Unlocking the full potential of Oxford Nanopore reads with NOVOLoci

Long-read sequencing technologies and accompanying algorithms have substantially advanced genome assembly. However, there are ongoing challenges in assembling complex genomic regions, particularly those associated with genetic disorders. Moreover, assemblies of non-model organisms are often limited by the amount of DNA that can be extracted, so reducing the data modalities that can be obtained. Here, we introduce NOVOLoci, a haplotype-aware assembler capable of high-quality targeted and whole-genome assemblies, despite the relatively high error rates of Oxford Nanopore Technologies (ONT) data. By adopting a novel seed-extension approach with iterative conflict resolution, it achieves accurate haplotype phasing, thus overcoming a critical limitation of current graph-based assemblers.
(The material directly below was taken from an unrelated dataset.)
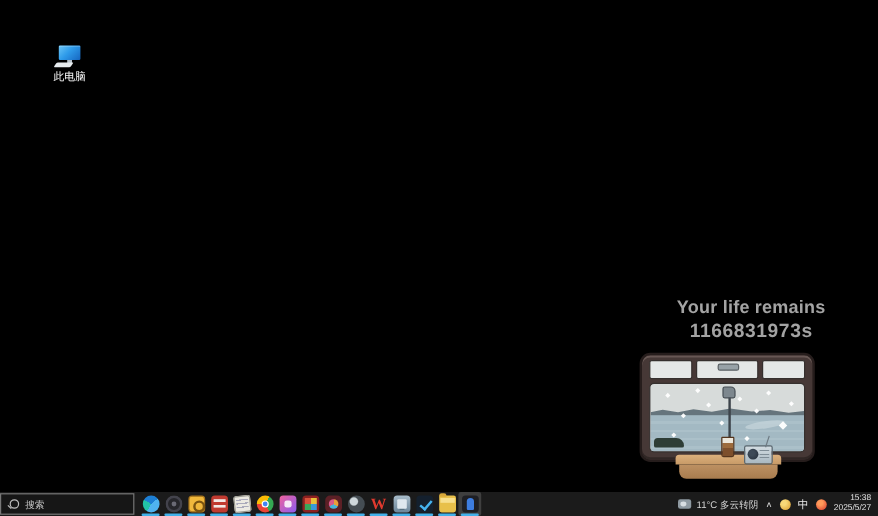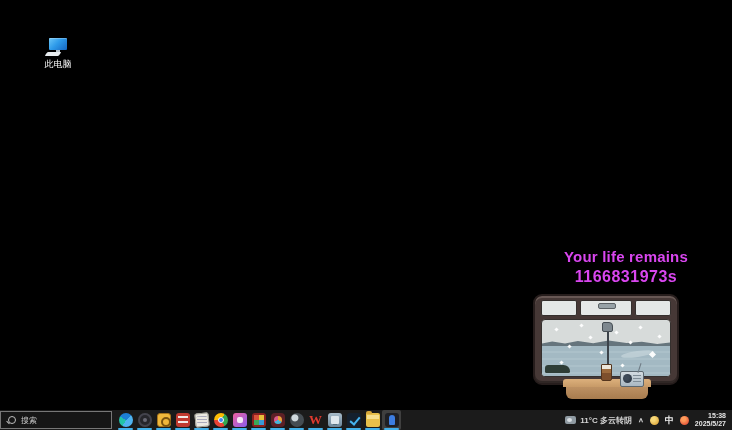"Your life remains" .life-wrap { color: #d946ef -> #a3a3a3 }
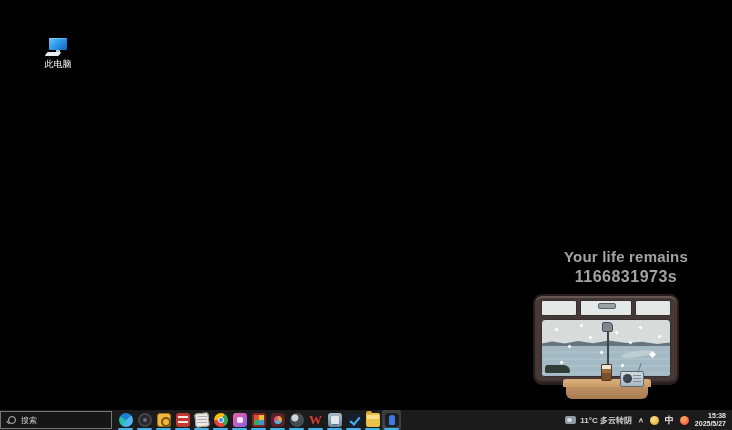"11°C 多云转阴" .tray { font-weight: bold -> none }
Benchmarking shows that NOVOLoci consistently outperforms the four leading assembly tools across five clinically relevant genomic disorder loci by delivering accurately phased assemblies with superior contiguity and completeness, even compared with hybrid assemblers that combine PacBio and ONT sequencing reads (nearly triple the N90 value compared with Verkko hybrid). We demonstrate its broader utility in assembling the genome of a highly heterozygous non-model animal Oikopleura dioica, whose small size limits the amount of DNA available from an individual. Using data only from a single ONT flow cell, NOVOLoci assembles a phased diploid genome with high contiguity and a 32-fold increase in N50 values compared with existing methods. NOVOLoci's distinct algorithmic strategy demonstrates that substantial advances in genome assembly can still be made. This development brings routine clinical diagnosis of genomic disorders and diploid assembly of non-model organisms with ONT reads a step closer to reality.